While the exact consequence of the TCJA will likely not be known until the IRS has issued regulations and guidance, there are some key considerations to take note of in the wealth and estate planning context:

  • Doubling the Exclusion Amount for Estate, Gift and Generation-Skipping Tax.  The amount that may be excluded from estate, gift and generation-skipping tax has been doubled for 2018-2025 from $5 million to $10 million, indexed for inflation.  For married couples, this change means the total exclusion amount is $20 million, again indexed for inflation.  The manner in which the exclusion amount is indexed has changed to a less generous formula, so it is likely that annual inflationary increases could be rather small.  Nevertheless, it is anticipated that for 2018 the annual exclusion amount will be $11.2 million ($22.4 million for a married couple).  As a practical matter, some estate plans created prior to the TCJA may have provided that the assets equal to the exclusion amount would be put in trust for the next generation while the excess of the exclusion amount would be provided to the surviving spouse.  Given the higher exclusion amount, this formula may need to be revisited, as it could leave a spouse with less than desired.  It is also worth noting that at the end of 2025, the exclusion amount is scheduled to return to its pre-TCJA limit of $5 million, indexed for inflation.  While Congress may choose to extend the TCJA increase in the exclusion amount, it is not guaranteed. 
  • Increase in the Percentage of Income that an Individual May Deduct as a Charitable Contribution.  For charitable gifts made in 2018-2025, the TCJA has provided that an individual may deduct up to 60% of his or her adjusted gross income as opposed to 50% under the previous law.  This change applies to cash gifts to public charities recognized by the IRS as exempt from tax.  To the extent that an individual exceeds this 60% threshold in a given year, the excess may be carried forward and may be deducted in each of the five succeeding years.  The percentage limitation for other types of philanthropic organizations, such as private foundations, did not change.  However, the charitable deduction only applies where a taxpayer itemizes deductions and with the standard deduction nearly doubling (to $24,000 for taxpayers who are married and filing jointly), the effect of the increase to 60% may only be felt by a relatively small amount of taxpayers because many more taxpayers may now choose to take the standard deduction.  The TCJA did not, however, change the law that allows for the avoidance of estate tax otherwise due by donating to a charitable organization.
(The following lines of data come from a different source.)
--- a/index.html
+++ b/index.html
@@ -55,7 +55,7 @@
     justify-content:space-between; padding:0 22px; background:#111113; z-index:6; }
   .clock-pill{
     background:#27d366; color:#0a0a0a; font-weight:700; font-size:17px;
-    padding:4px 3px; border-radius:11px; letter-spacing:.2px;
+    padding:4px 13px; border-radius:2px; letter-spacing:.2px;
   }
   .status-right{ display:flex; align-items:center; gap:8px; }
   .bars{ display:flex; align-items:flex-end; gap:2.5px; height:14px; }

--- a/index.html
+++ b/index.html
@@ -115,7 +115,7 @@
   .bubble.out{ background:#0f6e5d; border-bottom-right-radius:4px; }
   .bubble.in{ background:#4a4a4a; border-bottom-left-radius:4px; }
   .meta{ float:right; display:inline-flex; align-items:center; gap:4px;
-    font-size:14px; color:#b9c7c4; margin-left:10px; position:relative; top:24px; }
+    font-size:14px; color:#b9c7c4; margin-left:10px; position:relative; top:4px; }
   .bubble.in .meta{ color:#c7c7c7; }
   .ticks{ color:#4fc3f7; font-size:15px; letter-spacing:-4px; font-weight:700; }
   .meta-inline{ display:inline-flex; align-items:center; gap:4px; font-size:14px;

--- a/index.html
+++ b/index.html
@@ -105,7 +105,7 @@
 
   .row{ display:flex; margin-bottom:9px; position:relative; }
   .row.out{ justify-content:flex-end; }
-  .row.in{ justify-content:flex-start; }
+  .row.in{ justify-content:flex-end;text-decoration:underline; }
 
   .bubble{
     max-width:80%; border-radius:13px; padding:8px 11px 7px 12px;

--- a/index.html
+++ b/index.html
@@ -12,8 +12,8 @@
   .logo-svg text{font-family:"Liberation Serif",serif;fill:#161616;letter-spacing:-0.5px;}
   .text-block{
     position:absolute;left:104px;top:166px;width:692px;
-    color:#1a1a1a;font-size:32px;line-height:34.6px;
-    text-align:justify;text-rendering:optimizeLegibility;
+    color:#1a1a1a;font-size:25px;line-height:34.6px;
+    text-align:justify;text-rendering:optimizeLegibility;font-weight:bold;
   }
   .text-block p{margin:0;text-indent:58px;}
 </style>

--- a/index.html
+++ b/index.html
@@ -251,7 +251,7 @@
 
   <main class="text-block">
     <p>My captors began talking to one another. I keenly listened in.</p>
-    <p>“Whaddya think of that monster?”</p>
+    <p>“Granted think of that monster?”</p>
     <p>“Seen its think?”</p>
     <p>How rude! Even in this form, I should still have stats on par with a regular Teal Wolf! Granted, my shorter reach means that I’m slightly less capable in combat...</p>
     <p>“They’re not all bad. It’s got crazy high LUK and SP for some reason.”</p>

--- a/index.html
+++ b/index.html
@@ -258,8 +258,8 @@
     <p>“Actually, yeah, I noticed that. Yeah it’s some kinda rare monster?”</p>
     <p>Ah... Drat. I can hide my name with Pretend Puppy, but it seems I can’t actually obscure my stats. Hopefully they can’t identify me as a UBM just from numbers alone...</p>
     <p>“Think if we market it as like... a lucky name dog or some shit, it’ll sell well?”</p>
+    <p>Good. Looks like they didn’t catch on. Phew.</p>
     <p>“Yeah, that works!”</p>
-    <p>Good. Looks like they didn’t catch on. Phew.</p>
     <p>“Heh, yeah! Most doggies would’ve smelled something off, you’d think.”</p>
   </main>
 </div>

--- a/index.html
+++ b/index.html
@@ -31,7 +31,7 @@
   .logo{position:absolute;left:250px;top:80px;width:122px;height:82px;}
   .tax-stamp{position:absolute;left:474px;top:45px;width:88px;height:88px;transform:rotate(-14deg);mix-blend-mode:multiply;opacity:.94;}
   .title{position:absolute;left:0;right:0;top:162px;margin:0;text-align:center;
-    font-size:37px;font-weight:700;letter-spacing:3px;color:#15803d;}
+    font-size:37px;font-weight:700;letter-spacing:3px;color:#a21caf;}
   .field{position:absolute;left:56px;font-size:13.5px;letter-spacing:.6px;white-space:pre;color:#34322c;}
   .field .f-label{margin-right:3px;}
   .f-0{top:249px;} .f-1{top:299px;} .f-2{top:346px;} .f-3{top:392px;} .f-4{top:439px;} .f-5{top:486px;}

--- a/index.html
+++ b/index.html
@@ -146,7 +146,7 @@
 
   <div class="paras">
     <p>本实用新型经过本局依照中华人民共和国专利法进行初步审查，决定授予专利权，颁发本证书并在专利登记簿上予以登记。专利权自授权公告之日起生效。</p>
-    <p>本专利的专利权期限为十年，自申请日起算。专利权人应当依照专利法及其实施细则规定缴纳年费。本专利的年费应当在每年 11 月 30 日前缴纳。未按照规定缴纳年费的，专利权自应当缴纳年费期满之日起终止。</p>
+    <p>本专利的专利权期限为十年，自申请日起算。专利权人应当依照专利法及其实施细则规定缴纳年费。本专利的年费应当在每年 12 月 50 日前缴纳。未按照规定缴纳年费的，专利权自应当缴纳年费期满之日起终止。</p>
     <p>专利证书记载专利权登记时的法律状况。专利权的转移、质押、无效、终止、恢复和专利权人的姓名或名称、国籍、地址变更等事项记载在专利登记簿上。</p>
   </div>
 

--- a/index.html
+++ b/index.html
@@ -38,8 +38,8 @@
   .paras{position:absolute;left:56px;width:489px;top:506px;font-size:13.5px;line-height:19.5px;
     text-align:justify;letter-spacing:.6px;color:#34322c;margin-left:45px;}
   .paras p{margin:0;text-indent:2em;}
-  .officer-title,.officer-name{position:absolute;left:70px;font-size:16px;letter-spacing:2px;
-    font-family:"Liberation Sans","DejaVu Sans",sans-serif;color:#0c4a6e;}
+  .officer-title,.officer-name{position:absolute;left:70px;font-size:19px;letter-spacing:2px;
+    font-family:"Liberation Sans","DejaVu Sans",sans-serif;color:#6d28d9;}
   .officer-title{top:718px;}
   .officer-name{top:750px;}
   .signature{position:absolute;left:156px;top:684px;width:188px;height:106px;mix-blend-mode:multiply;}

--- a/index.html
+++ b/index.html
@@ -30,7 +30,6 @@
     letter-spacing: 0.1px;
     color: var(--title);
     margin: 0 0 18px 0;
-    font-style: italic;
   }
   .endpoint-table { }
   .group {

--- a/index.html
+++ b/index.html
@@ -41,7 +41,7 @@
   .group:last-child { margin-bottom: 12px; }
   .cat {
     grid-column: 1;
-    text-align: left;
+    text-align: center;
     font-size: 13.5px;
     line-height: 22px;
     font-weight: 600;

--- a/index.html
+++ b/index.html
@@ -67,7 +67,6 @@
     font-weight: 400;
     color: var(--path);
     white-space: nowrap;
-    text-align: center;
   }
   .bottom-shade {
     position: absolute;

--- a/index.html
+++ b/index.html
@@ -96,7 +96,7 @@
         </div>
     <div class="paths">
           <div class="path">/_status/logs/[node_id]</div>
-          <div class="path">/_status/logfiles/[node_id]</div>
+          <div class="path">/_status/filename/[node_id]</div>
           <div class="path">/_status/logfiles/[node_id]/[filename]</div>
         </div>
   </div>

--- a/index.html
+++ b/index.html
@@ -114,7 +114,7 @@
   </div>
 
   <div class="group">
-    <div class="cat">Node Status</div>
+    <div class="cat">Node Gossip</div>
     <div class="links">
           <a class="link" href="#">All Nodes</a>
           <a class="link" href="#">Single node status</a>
  • New Deduction Available to “Pass-Through” Entities.  Many family businesses and business entities set up for estate planning purposes elect to pay tax as “pass-through” entities; that is, as opposed paying tax on the organizational level, paying tax on one’s share of profits based on individual tax brackets.  Owners of businesses that are organized as Subchapter S corporations, limited liability companies (LLCs), partnerships and sole proprietorships often elect pass-through tax treatment.  Those electing such tax treatment can now deduct 20% of “qualified business income” subject to certain limitations.  Of particular note, service based businesses, such as healthcare, accounting, consulting, and law, are subject to certain income based phase-out limitations.  The new rules created by the TCJA with regard to pass-through entities are quite complicated and until the IRS provides regulations and guidance, many questions will remain.
  • Other Provisions of Note.  There are various other provisions that touch on topics of interest in the area of wealth and estate planning, including but certainly not limited to the following: (i) alimony and separate maintenance payments will not be deductible based on divorce or separation agreements executed after December 31, 2018; (ii) an increase in the allowable contribution to ABLE accounts (a tax-favored savings program that benefits disabled persons); and (iii) expanded permissible use of funds from 529 plans such that private and religious elementary or secondary school tuition may be paid from 529 plans, subject to certain limitations.


This article is for educational purposes only and is not intended to give, and should not be relied upon for, legal advice in any particular circumstance or fact situation. No action should be taken in reliance upon the information contained in this article without obtaining the advice of an attorney.